[Task material Boundary: Start]

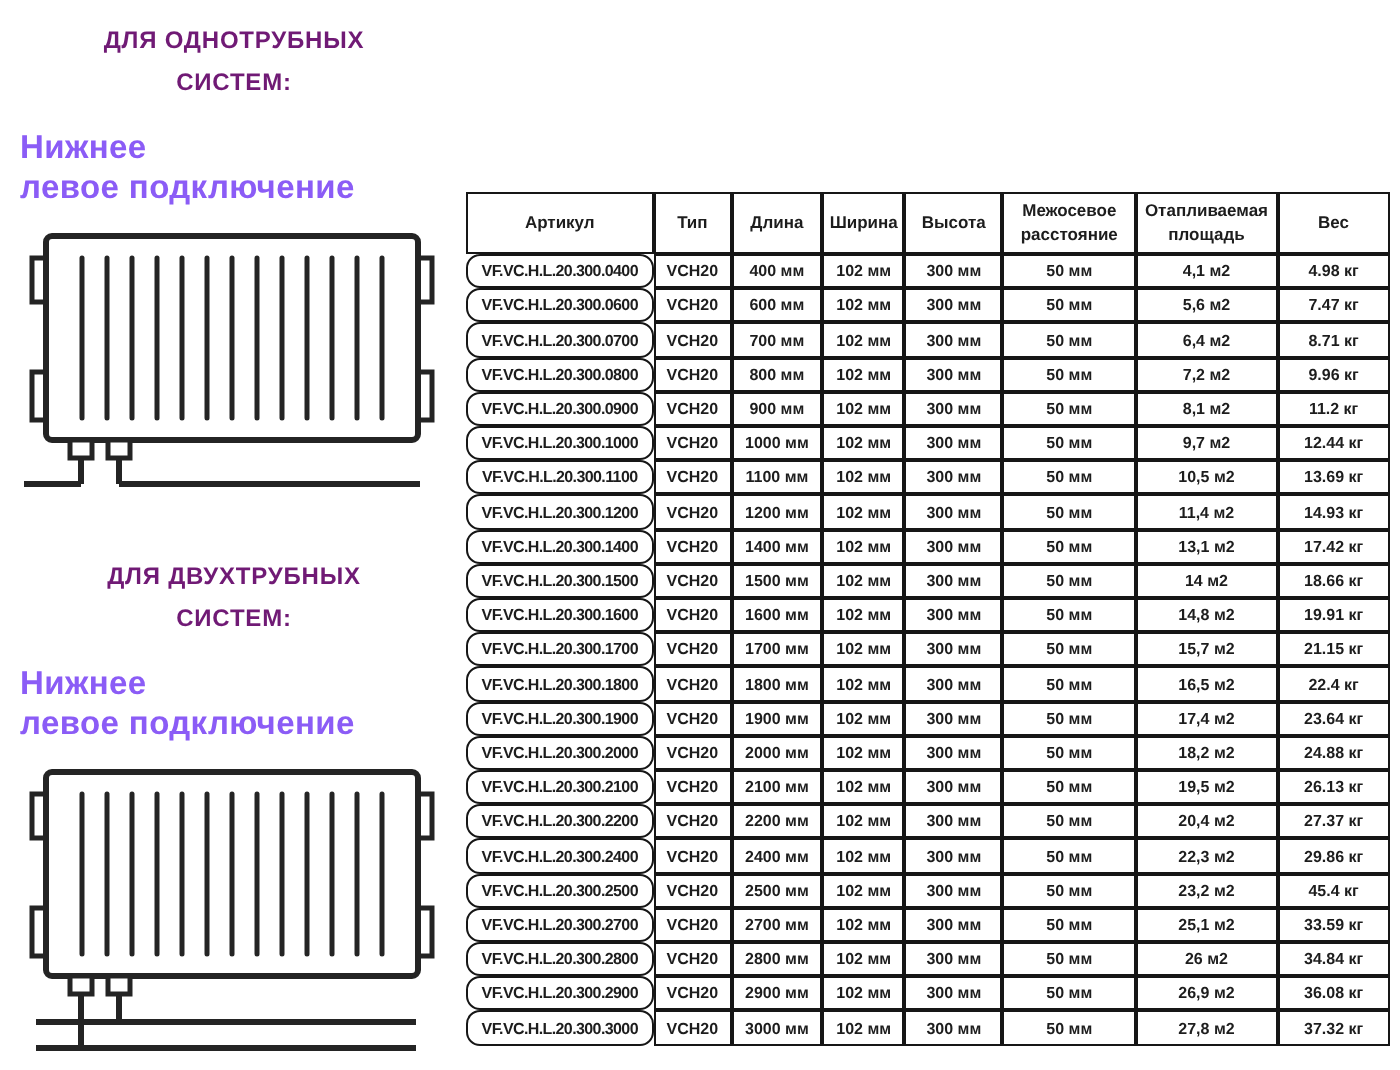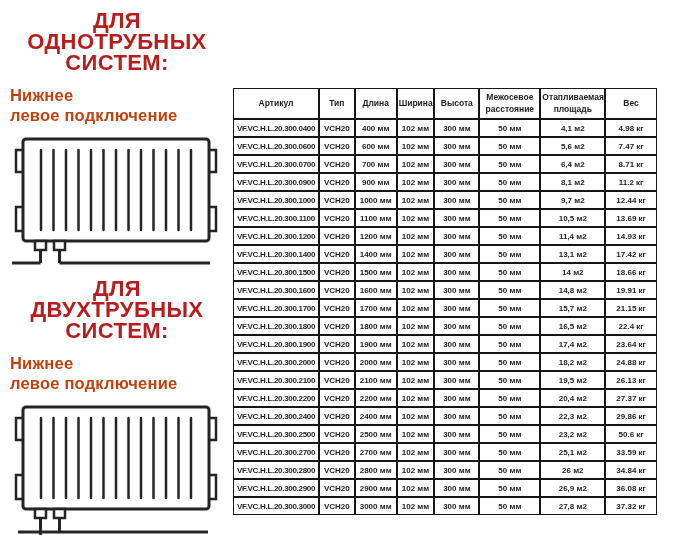"ДЛЯ ОДНОТРУБНЫХ" .sys-heading { color: #b91c1c -> #701a75; font-size: 22px -> 12px }
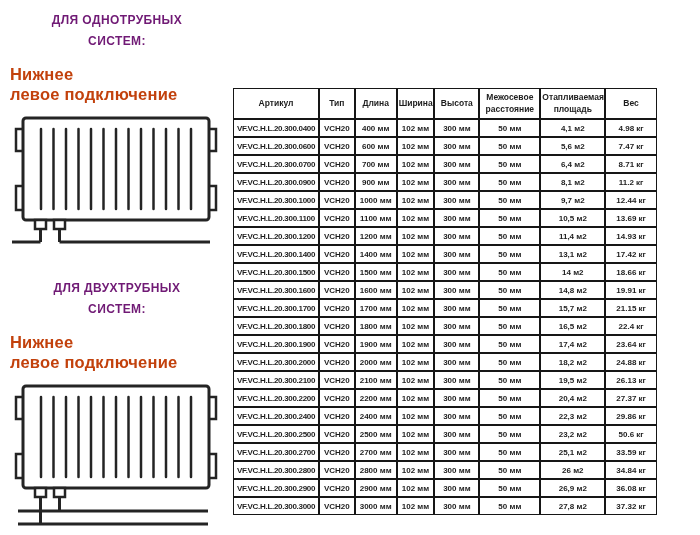"Нижнее" .conn-label { color: #c2410c -> #8b5cf6 }
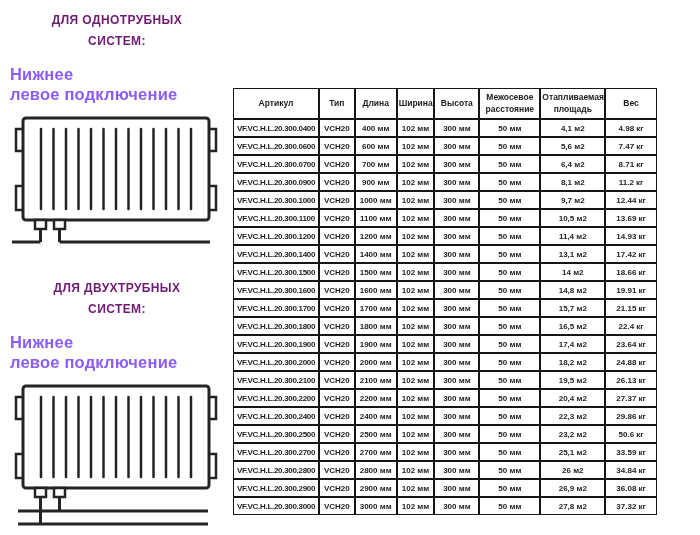"Артикул" .table-wrap { top: 88px -> 96px; width: 424px -> 462px }
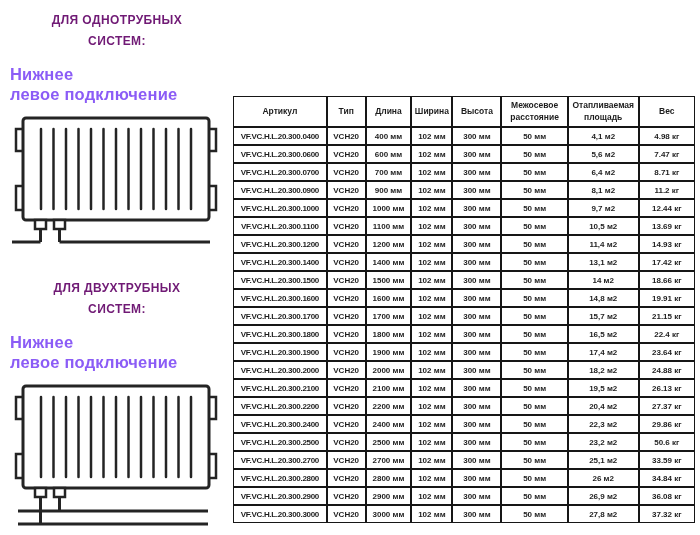"VF.VC.H.L.20.300.0400" table.spec td:first-child { border-radius: none -> 7px }
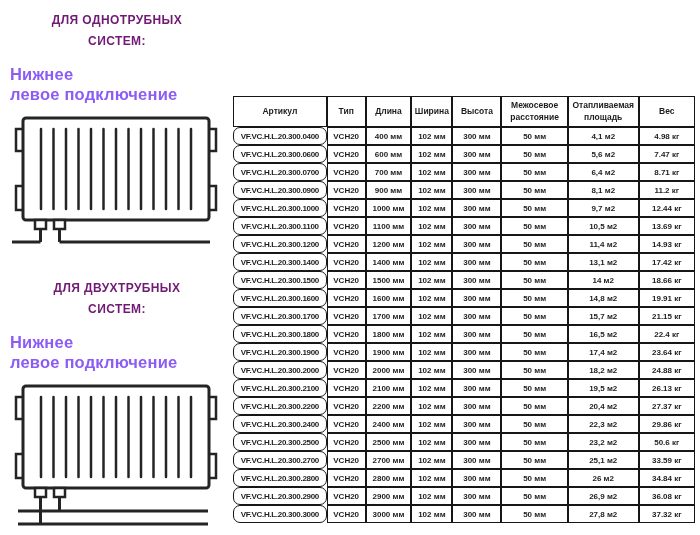"VF.VC.H.L.20.300.0800" tr { html: none -> <tr> <td>VF.VC.H.L.20.300.0800</td> <td>VCH20</td> <td>800 мм</td> <td>102 мм</td> <td>300 мм</td> <td>50 мм</td> <td>7,2 м2</td> <td>9.96 кг</td> </tr> }
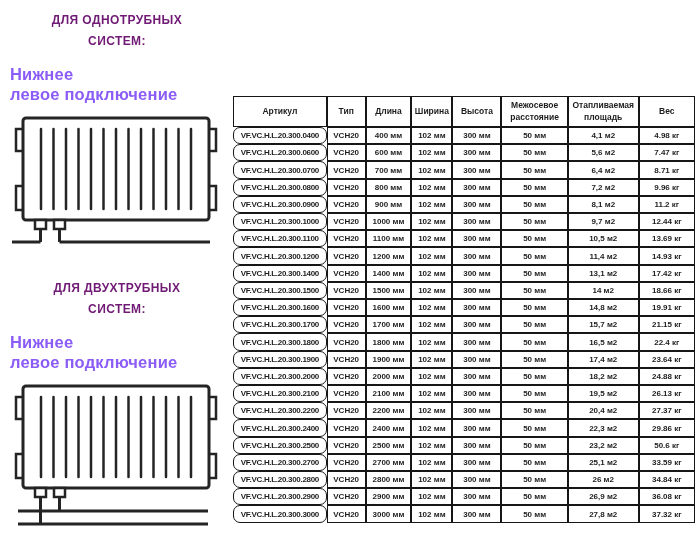"50.6 кг" td { text: 50.6 -> 45.4 }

[Task material Boundary: End]

Work task: Each line of the material needs to be given again exactly, without any of its pictures.

Task solution:
"ДЛЯ ОДНОТРУБНЫХ" .sys-heading { color: #b91c1c -> #701a75; font-size: 22px -> 12px }
"Нижнее" .conn-label { color: #c2410c -> #8b5cf6 }
"Артикул" .table-wrap { top: 88px -> 96px; width: 424px -> 462px }
"VF.VC.H.L.20.300.0400" table.spec td:first-child { border-radius: none -> 7px }
"VF.VC.H.L.20.300.0800" tr { html: none -> <tr> <td>VF.VC.H.L.20.300.0800</td> <td>VCH20</td> <td>800 мм</td> <td>102 мм</td> <td>300 мм</td> <td>50 мм</td> <td>7,2 м2</td> <td>9.96 кг</td> </tr> }
"50.6 кг" td { text: 50.6 -> 45.4 }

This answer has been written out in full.